[Content revision data]
• • •
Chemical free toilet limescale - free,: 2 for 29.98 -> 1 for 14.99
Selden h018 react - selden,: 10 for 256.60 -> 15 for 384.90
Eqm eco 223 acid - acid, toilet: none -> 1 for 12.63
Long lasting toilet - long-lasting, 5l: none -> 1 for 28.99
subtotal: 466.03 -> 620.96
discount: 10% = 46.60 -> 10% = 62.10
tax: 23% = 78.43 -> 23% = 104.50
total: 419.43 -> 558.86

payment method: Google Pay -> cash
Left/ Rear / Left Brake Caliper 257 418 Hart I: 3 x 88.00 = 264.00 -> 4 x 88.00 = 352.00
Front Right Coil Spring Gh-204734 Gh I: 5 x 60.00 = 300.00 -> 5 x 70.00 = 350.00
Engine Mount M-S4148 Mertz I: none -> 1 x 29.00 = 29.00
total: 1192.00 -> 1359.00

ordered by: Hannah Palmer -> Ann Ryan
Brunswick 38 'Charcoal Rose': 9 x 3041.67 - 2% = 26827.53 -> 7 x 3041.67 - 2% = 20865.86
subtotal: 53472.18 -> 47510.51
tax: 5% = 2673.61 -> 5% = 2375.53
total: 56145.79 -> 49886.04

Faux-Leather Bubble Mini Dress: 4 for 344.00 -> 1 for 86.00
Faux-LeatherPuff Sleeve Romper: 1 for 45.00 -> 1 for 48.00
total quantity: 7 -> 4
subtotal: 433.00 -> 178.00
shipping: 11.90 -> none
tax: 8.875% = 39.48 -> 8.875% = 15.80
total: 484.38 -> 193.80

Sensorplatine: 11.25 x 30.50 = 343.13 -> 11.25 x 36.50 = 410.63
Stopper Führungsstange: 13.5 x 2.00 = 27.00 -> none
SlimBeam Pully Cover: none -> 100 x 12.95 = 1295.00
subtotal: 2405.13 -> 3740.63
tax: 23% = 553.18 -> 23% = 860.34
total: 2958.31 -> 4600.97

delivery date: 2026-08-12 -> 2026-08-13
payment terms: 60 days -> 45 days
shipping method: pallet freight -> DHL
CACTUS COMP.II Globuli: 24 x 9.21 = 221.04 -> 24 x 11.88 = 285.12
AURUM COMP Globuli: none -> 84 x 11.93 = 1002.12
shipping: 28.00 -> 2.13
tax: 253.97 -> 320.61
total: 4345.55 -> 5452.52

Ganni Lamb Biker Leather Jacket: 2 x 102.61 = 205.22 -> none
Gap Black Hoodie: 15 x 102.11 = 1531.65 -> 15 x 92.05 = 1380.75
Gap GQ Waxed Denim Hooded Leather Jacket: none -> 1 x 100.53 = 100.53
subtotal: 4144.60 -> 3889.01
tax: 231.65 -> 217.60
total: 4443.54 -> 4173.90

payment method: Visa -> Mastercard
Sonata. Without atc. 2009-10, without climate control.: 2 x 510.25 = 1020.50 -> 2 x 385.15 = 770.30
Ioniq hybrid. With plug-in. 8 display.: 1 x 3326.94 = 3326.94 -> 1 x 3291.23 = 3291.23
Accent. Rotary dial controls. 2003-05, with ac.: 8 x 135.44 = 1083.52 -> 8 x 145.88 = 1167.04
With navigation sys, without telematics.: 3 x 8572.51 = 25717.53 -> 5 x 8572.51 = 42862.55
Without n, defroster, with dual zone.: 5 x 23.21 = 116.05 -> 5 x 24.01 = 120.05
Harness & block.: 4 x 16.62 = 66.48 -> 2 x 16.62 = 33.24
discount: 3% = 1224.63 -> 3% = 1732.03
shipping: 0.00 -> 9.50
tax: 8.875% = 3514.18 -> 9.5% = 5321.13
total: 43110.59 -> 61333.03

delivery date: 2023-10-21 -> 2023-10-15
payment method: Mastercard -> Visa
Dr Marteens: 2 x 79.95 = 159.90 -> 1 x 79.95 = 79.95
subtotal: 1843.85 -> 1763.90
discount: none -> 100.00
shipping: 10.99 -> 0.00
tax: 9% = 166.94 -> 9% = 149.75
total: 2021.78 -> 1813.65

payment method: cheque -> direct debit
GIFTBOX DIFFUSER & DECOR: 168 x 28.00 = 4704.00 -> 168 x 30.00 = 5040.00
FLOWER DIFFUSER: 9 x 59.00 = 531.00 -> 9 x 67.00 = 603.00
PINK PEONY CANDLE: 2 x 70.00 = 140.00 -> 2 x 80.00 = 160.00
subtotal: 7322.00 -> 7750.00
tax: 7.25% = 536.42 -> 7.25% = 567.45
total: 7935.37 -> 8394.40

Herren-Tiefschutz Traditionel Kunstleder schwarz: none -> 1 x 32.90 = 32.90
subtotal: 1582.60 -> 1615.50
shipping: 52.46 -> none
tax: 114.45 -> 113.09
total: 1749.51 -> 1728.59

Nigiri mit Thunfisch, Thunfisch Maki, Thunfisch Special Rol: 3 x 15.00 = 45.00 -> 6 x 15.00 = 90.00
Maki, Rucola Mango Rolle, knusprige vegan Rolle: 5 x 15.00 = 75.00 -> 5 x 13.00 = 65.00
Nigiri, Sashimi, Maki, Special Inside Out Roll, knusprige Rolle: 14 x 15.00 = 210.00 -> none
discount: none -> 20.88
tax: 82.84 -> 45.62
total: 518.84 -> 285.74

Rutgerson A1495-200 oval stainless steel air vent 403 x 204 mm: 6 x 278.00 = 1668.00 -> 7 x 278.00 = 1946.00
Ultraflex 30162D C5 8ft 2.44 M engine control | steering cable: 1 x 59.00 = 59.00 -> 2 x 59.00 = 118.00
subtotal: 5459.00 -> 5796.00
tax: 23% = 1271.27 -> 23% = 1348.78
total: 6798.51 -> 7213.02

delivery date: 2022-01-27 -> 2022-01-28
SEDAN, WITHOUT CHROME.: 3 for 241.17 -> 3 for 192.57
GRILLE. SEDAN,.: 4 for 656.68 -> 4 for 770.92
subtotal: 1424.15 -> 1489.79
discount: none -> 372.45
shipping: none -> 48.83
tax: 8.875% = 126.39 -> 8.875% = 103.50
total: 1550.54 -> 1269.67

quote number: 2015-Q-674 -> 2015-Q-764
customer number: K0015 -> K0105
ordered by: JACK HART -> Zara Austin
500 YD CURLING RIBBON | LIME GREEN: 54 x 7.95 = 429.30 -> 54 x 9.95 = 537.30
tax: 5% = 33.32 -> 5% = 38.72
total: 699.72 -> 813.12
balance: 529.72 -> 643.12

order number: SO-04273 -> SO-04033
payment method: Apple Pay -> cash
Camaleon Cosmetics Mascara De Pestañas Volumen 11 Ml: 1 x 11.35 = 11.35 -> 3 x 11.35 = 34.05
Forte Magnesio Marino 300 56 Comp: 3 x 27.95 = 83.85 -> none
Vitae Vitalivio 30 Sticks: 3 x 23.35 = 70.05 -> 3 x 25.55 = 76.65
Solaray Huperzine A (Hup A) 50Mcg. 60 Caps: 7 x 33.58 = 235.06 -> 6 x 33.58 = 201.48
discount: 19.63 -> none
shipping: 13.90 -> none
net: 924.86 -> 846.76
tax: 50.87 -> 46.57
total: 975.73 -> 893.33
• • •
▶ **Brief**
Restate the records, all of them, precisely as written.

▶ **Exercise solution**
Chemical free toilet limescale - free,: 2 for 29.98 -> 1 for 14.99
Selden h018 react - selden,: 10 for 256.60 -> 15 for 384.90
Eqm eco 223 acid - acid, toilet: none -> 1 for 12.63
Long lasting toilet - long-lasting, 5l: none -> 1 for 28.99
subtotal: 466.03 -> 620.96
discount: 10% = 46.60 -> 10% = 62.10
tax: 23% = 78.43 -> 23% = 104.50
total: 419.43 -> 558.86

payment method: Google Pay -> cash
Left/ Rear / Left Brake Caliper 257 418 Hart I: 3 x 88.00 = 264.00 -> 4 x 88.00 = 352.00
Front Right Coil Spring Gh-204734 Gh I: 5 x 60.00 = 300.00 -> 5 x 70.00 = 350.00
Engine Mount M-S4148 Mertz I: none -> 1 x 29.00 = 29.00
total: 1192.00 -> 1359.00

ordered by: Hannah Palmer -> Ann Ryan
Brunswick 38 'Charcoal Rose': 9 x 3041.67 - 2% = 26827.53 -> 7 x 3041.67 - 2% = 20865.86
subtotal: 53472.18 -> 47510.51
tax: 5% = 2673.61 -> 5% = 2375.53
total: 56145.79 -> 49886.04

Faux-Leather Bubble Mini Dress: 4 for 344.00 -> 1 for 86.00
Faux-LeatherPuff Sleeve Romper: 1 for 45.00 -> 1 for 48.00
total quantity: 7 -> 4
subtotal: 433.00 -> 178.00
shipping: 11.90 -> none
tax: 8.875% = 39.48 -> 8.875% = 15.80
total: 484.38 -> 193.80

Sensorplatine: 11.25 x 30.50 = 343.13 -> 11.25 x 36.50 = 410.63
Stopper Führungsstange: 13.5 x 2.00 = 27.00 -> none
SlimBeam Pully Cover: none -> 100 x 12.95 = 1295.00
subtotal: 2405.13 -> 3740.63
tax: 23% = 553.18 -> 23% = 860.34
total: 2958.31 -> 4600.97

delivery date: 2026-08-12 -> 2026-08-13
payment terms: 60 days -> 45 days
shipping method: pallet freight -> DHL
CACTUS COMP.II Globuli: 24 x 9.21 = 221.04 -> 24 x 11.88 = 285.12
AURUM COMP Globuli: none -> 84 x 11.93 = 1002.12
shipping: 28.00 -> 2.13
tax: 253.97 -> 320.61
total: 4345.55 -> 5452.52

Ganni Lamb Biker Leather Jacket: 2 x 102.61 = 205.22 -> none
Gap Black Hoodie: 15 x 102.11 = 1531.65 -> 15 x 92.05 = 1380.75
Gap GQ Waxed Denim Hooded Leather Jacket: none -> 1 x 100.53 = 100.53
subtotal: 4144.60 -> 3889.01
tax: 231.65 -> 217.60
total: 4443.54 -> 4173.90

payment method: Visa -> Mastercard
Sonata. Without atc. 2009-10, without climate control.: 2 x 510.25 = 1020.50 -> 2 x 385.15 = 770.30
Ioniq hybrid. With plug-in. 8 display.: 1 x 3326.94 = 3326.94 -> 1 x 3291.23 = 3291.23
Accent. Rotary dial controls. 2003-05, with ac.: 8 x 135.44 = 1083.52 -> 8 x 145.88 = 1167.04
With navigation sys, without telematics.: 3 x 8572.51 = 25717.53 -> 5 x 8572.51 = 42862.55
Without n, defroster, with dual zone.: 5 x 23.21 = 116.05 -> 5 x 24.01 = 120.05
Harness & block.: 4 x 16.62 = 66.48 -> 2 x 16.62 = 33.24
discount: 3% = 1224.63 -> 3% = 1732.03
shipping: 0.00 -> 9.50
tax: 8.875% = 3514.18 -> 9.5% = 5321.13
total: 43110.59 -> 61333.03

delivery date: 2023-10-21 -> 2023-10-15
payment method: Mastercard -> Visa
Dr Marteens: 2 x 79.95 = 159.90 -> 1 x 79.95 = 79.95
subtotal: 1843.85 -> 1763.90
discount: none -> 100.00
shipping: 10.99 -> 0.00
tax: 9% = 166.94 -> 9% = 149.75
total: 2021.78 -> 1813.65

payment method: cheque -> direct debit
GIFTBOX DIFFUSER & DECOR: 168 x 28.00 = 4704.00 -> 168 x 30.00 = 5040.00
FLOWER DIFFUSER: 9 x 59.00 = 531.00 -> 9 x 67.00 = 603.00
PINK PEONY CANDLE: 2 x 70.00 = 140.00 -> 2 x 80.00 = 160.00
subtotal: 7322.00 -> 7750.00
tax: 7.25% = 536.42 -> 7.25% = 567.45
total: 7935.37 -> 8394.40

Herren-Tiefschutz Traditionel Kunstleder schwarz: none -> 1 x 32.90 = 32.90
subtotal: 1582.60 -> 1615.50
shipping: 52.46 -> none
tax: 114.45 -> 113.09
total: 1749.51 -> 1728.59

Nigiri mit Thunfisch, Thunfisch Maki, Thunfisch Special Rol: 3 x 15.00 = 45.00 -> 6 x 15.00 = 90.00
Maki, Rucola Mango Rolle, knusprige vegan Rolle: 5 x 15.00 = 75.00 -> 5 x 13.00 = 65.00
Nigiri, Sashimi, Maki, Special Inside Out Roll, knusprige Rolle: 14 x 15.00 = 210.00 -> none
discount: none -> 20.88
tax: 82.84 -> 45.62
total: 518.84 -> 285.74

Rutgerson A1495-200 oval stainless steel air vent 403 x 204 mm: 6 x 278.00 = 1668.00 -> 7 x 278.00 = 1946.00
Ultraflex 30162D C5 8ft 2.44 M engine control | steering cable: 1 x 59.00 = 59.00 -> 2 x 59.00 = 118.00
subtotal: 5459.00 -> 5796.00
tax: 23% = 1271.27 -> 23% = 1348.78
total: 6798.51 -> 7213.02

delivery date: 2022-01-27 -> 2022-01-28
SEDAN, WITHOUT CHROME.: 3 for 241.17 -> 3 for 192.57
GRILLE. SEDAN,.: 4 for 656.68 -> 4 for 770.92
subtotal: 1424.15 -> 1489.79
discount: none -> 372.45
shipping: none -> 48.83
tax: 8.875% = 126.39 -> 8.875% = 103.50
total: 1550.54 -> 1269.67

quote number: 2015-Q-674 -> 2015-Q-764
customer number: K0015 -> K0105
ordered by: JACK HART -> Zara Austin
500 YD CURLING RIBBON | LIME GREEN: 54 x 7.95 = 429.30 -> 54 x 9.95 = 537.30
tax: 5% = 33.32 -> 5% = 38.72
total: 699.72 -> 813.12
balance: 529.72 -> 643.12

order number: SO-04273 -> SO-04033
payment method: Apple Pay -> cash
Camaleon Cosmetics Mascara De Pestañas Volumen 11 Ml: 1 x 11.35 = 11.35 -> 3 x 11.35 = 34.05
Forte Magnesio Marino 300 56 Comp: 3 x 27.95 = 83.85 -> none
Vitae Vitalivio 30 Sticks: 3 x 23.35 = 70.05 -> 3 x 25.55 = 76.65
Solaray Huperzine A (Hup A) 50Mcg. 60 Caps: 7 x 33.58 = 235.06 -> 6 x 33.58 = 201.48
discount: 19.63 -> none
shipping: 13.90 -> none
net: 924.86 -> 846.76
tax: 50.87 -> 46.57
total: 975.73 -> 893.33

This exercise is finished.